> **Exercise data**:
☆ ☆ ☆
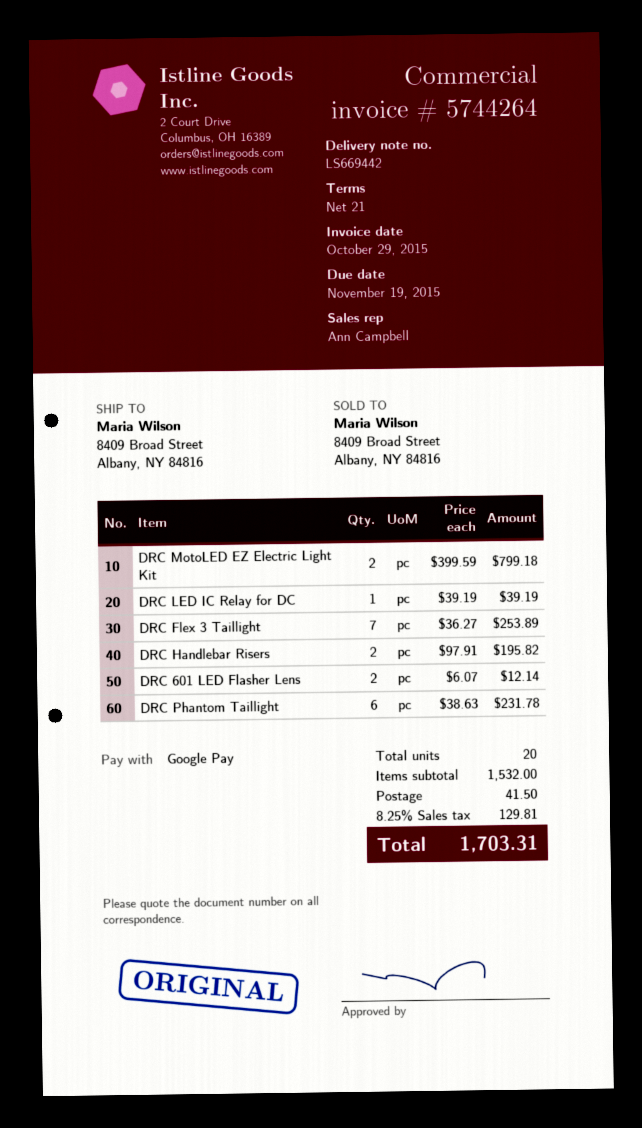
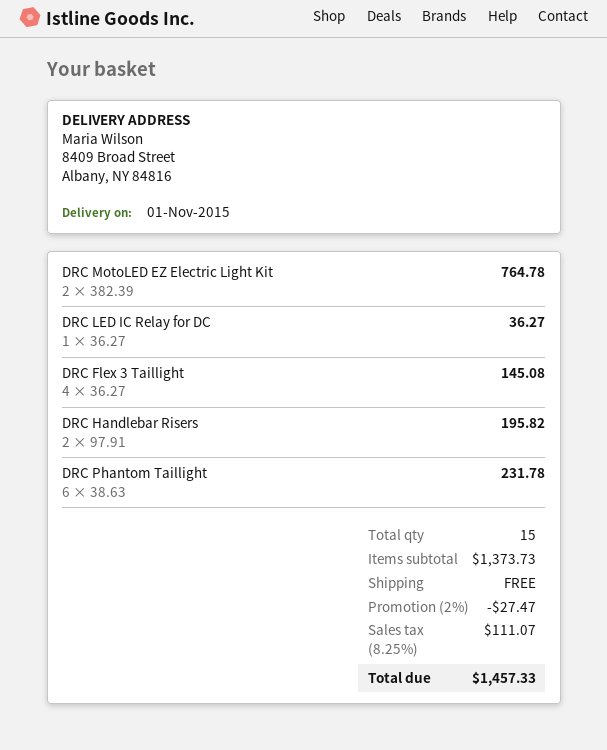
DRC MotoLED EZ Electric Light Kit: 2 x 399.59 = 799.18 -> 2 x 382.39 = 764.78
DRC LED IC Relay for DC: 1 x 39.19 = 39.19 -> 1 x 36.27 = 36.27
DRC Flex 3 Taillight: 7 x 36.27 = 253.89 -> 4 x 36.27 = 145.08
DRC 601 LED Flasher Lens: 2 x 6.07 = 12.14 -> none
total quantity: 20 -> 15
subtotal: 1532.00 -> 1373.73
discount: none -> 2% = 27.47
shipping: 41.50 -> 0.00
tax: 8.25% = 129.81 -> 8.25% = 111.07
total: 1703.31 -> 1457.33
☆ ☆ ☆
> **Brief**:
Beginning with the line that contains "DRC LED IC Relay", quote each line exactly through the last line of the entries above, and nothing beyond them.

> **The answer**:
DRC LED IC Relay for DC: 1 x 39.19 = 39.19 -> 1 x 36.27 = 36.27
DRC Flex 3 Taillight: 7 x 36.27 = 253.89 -> 4 x 36.27 = 145.08
DRC 601 LED Flasher Lens: 2 x 6.07 = 12.14 -> none
total quantity: 20 -> 15
subtotal: 1532.00 -> 1373.73
discount: none -> 2% = 27.47
shipping: 41.50 -> 0.00
tax: 8.25% = 129.81 -> 8.25% = 111.07
total: 1703.31 -> 1457.33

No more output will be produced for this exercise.